■ **THE INPUT**:
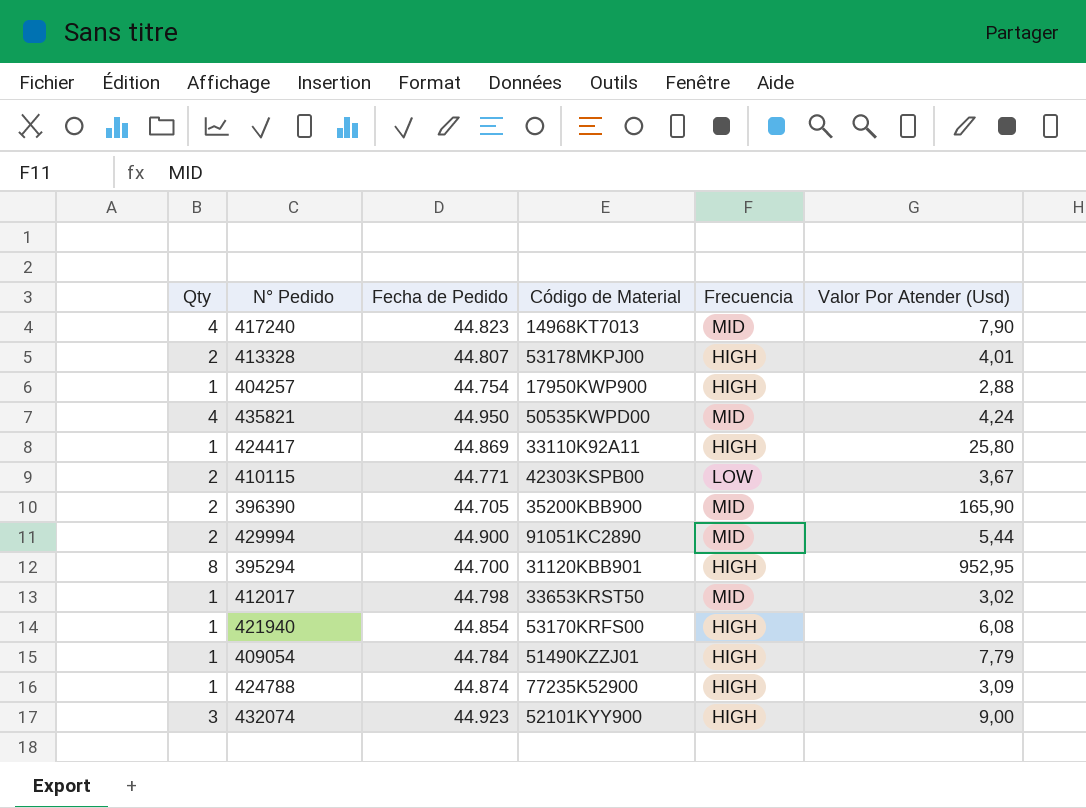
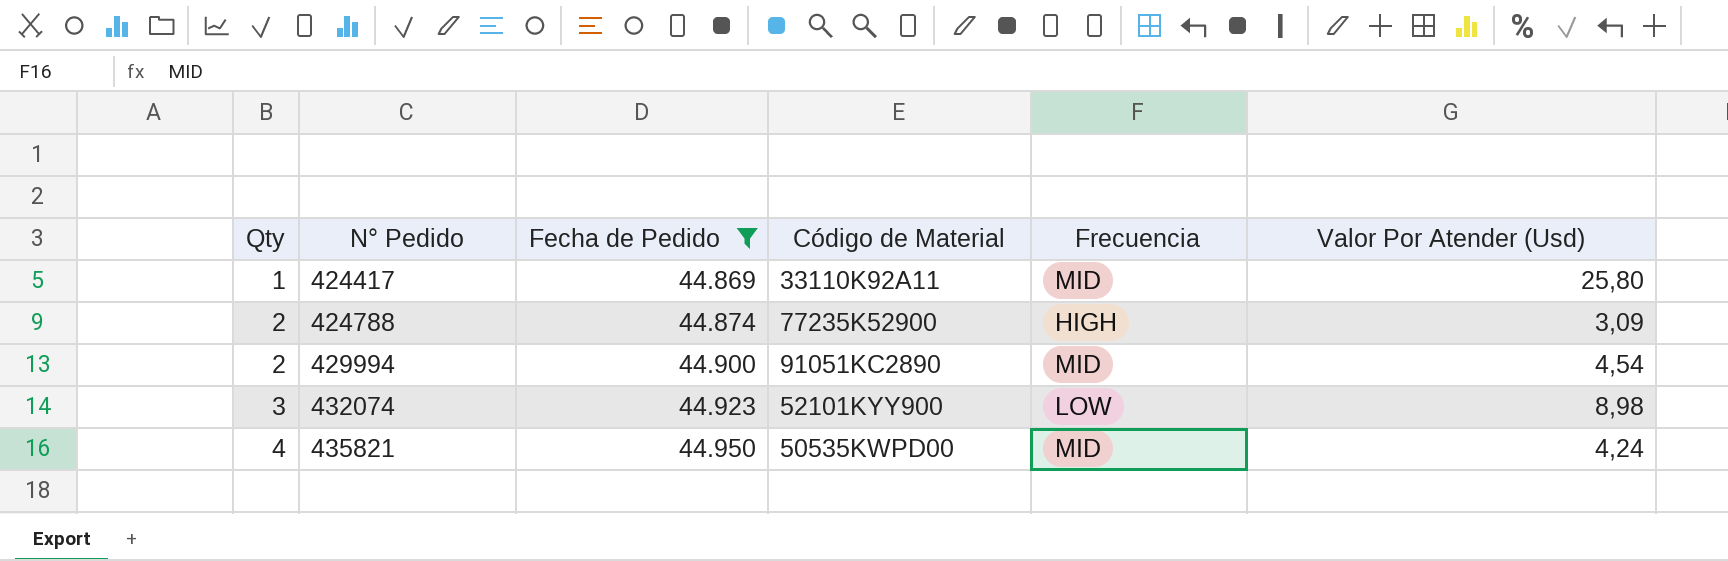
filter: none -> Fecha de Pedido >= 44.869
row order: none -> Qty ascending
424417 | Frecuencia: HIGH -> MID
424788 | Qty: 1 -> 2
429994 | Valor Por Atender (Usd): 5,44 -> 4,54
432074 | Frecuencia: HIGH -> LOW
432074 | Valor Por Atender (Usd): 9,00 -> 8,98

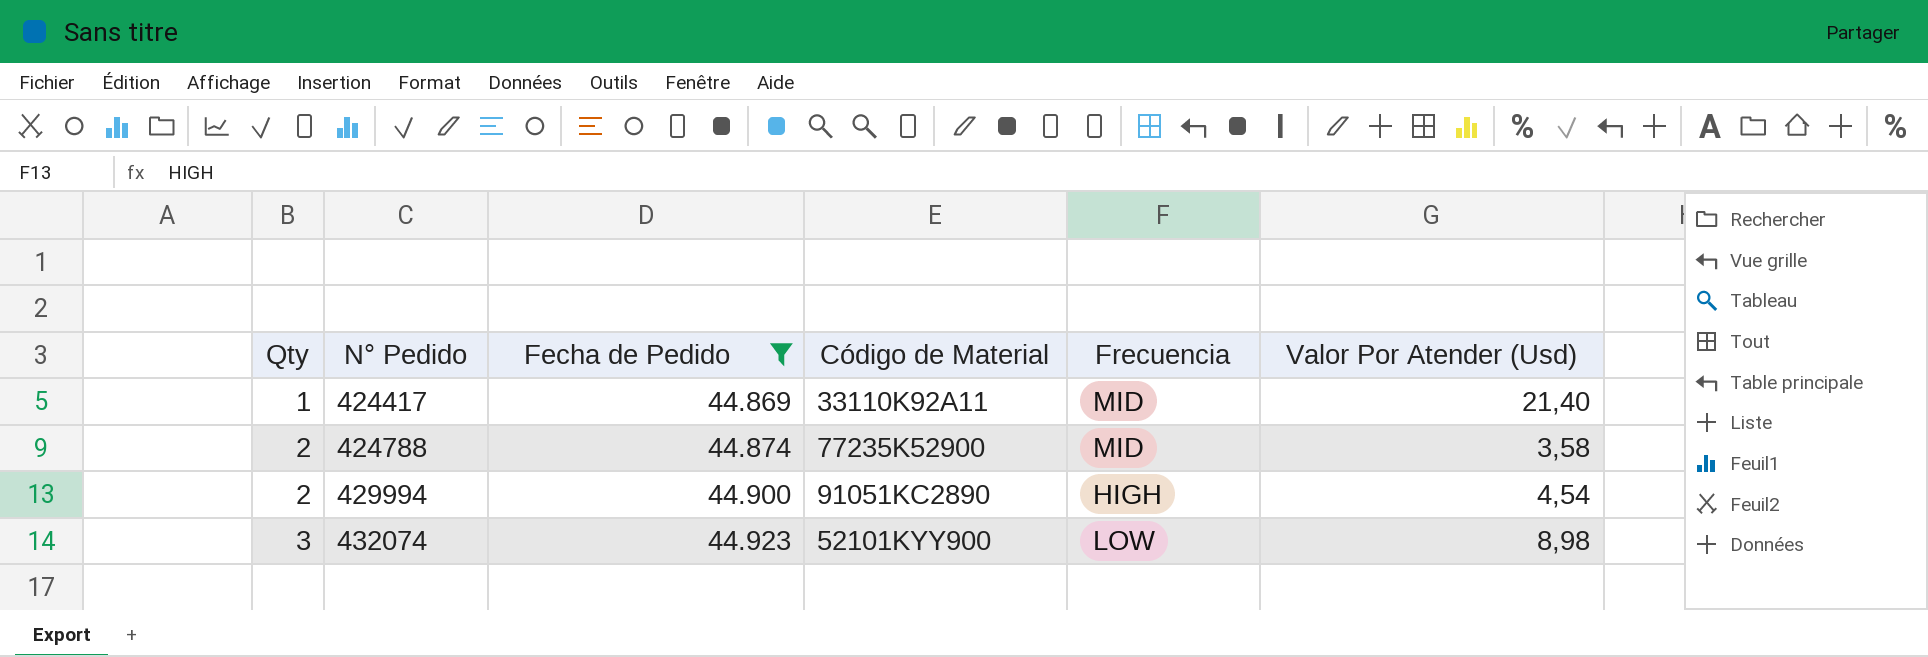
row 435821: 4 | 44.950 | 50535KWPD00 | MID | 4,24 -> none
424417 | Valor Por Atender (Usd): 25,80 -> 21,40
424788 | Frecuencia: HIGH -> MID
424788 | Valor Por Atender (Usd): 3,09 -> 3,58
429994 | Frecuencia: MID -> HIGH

■ **TASK DESCRIPTION**: Beginning with the line that contains "432074 | Frecuencia: HIGH -> LOW", reproduce every line through the end of the records above exactly, leaving pictures out.

■ **RESPONSE TO THIS TASK**:
432074 | Frecuencia: HIGH -> LOW
432074 | Valor Por Atender (Usd): 9,00 -> 8,98

row 435821: 4 | 44.950 | 50535KWPD00 | MID | 4,24 -> none
424417 | Valor Por Atender (Usd): 25,80 -> 21,40
424788 | Frecuencia: HIGH -> MID
424788 | Valor Por Atender (Usd): 3,09 -> 3,58
429994 | Frecuencia: MID -> HIGH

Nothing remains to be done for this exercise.